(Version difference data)
*****
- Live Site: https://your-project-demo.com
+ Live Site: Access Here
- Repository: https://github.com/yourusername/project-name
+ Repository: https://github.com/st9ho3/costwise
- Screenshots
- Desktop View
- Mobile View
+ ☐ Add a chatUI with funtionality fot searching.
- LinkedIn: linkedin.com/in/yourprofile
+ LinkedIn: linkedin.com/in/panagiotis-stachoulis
*****
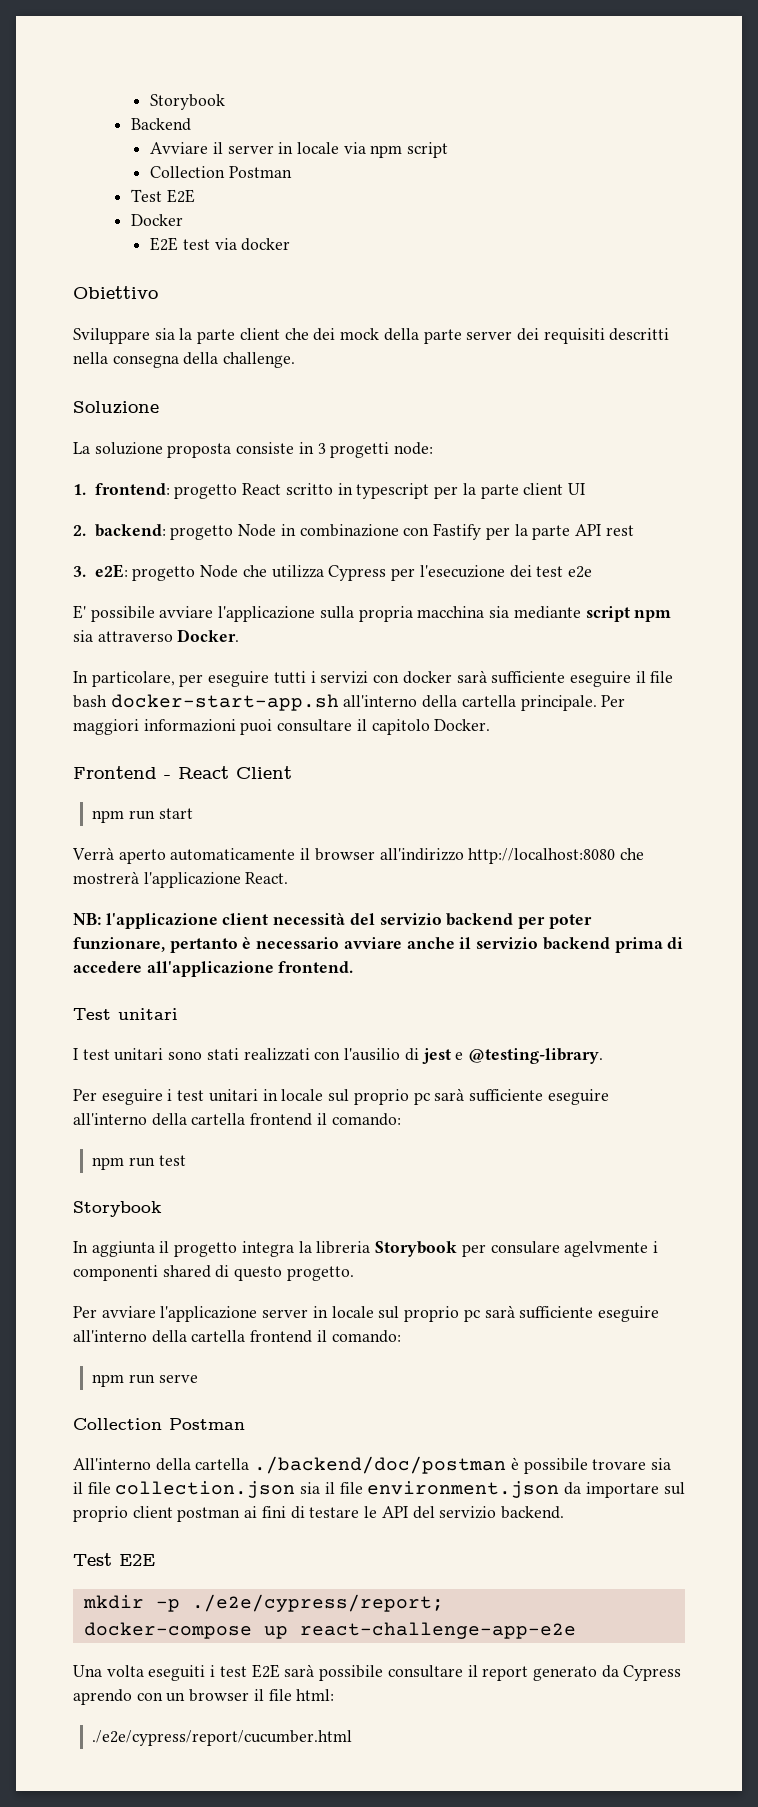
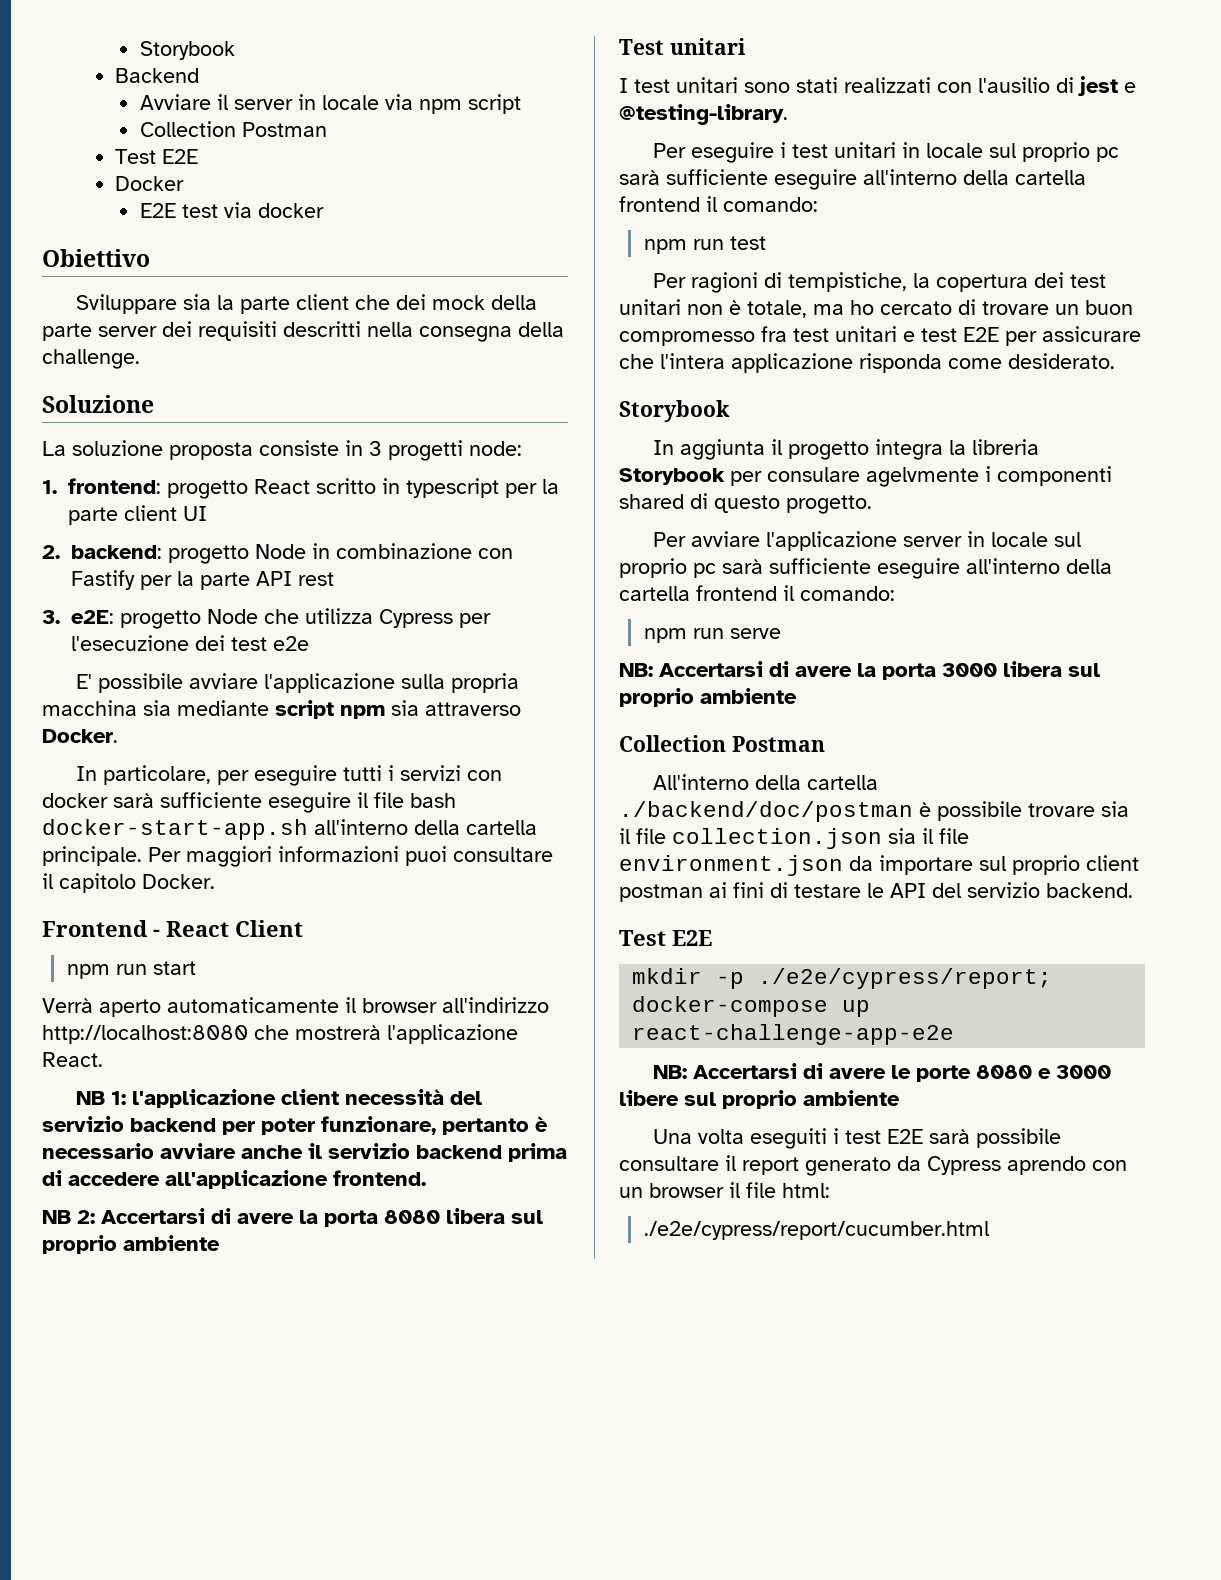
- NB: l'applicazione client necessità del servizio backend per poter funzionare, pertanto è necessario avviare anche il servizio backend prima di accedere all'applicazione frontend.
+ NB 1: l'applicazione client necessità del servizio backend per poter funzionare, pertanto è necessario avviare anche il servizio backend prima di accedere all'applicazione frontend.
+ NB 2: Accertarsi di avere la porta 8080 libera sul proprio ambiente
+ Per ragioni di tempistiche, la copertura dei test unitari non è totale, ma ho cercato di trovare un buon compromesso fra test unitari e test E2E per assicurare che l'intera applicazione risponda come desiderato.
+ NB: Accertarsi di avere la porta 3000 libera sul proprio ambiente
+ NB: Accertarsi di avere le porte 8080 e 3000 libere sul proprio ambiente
*****
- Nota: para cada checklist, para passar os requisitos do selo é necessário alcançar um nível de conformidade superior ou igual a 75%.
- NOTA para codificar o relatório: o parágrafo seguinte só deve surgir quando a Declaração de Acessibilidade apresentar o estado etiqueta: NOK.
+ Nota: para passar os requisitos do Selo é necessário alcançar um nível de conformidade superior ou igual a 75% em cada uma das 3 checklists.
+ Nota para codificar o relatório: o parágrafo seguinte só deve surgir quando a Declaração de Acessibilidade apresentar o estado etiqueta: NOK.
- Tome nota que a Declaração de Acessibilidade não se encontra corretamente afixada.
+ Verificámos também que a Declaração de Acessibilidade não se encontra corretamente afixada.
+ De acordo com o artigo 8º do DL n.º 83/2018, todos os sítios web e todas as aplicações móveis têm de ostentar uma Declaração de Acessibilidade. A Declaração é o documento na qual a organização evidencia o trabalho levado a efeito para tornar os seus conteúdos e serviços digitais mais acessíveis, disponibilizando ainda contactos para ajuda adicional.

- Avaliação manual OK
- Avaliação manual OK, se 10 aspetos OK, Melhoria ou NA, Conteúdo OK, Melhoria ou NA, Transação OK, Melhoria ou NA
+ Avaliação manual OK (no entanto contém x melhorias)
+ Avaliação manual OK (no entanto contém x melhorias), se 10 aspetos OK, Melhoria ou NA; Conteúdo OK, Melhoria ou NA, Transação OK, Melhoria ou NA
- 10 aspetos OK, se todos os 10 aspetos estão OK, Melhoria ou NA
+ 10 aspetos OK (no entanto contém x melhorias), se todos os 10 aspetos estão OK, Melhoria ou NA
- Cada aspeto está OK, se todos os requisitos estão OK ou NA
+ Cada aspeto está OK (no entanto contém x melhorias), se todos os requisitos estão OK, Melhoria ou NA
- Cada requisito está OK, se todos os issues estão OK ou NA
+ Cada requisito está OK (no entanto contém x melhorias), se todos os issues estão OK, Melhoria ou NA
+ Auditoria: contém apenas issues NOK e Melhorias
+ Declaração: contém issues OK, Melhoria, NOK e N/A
*****
* _Instructions for the task_: Return word for word the lines above from the line with "das 3 checklists." to the line with "- Tome nota", including both and leaving out all others.

* _Response to this exercise_:
+ Nota: para passar os requisitos do Selo é necessário alcançar um nível de conformidade superior ou igual a 75% em cada uma das 3 checklists.
+ Nota para codificar o relatório: o parágrafo seguinte só deve surgir quando a Declaração de Acessibilidade apresentar o estado etiqueta: NOK.
- Tome nota que a Declaração de Acessibilidade não se encontra corretamente afixada.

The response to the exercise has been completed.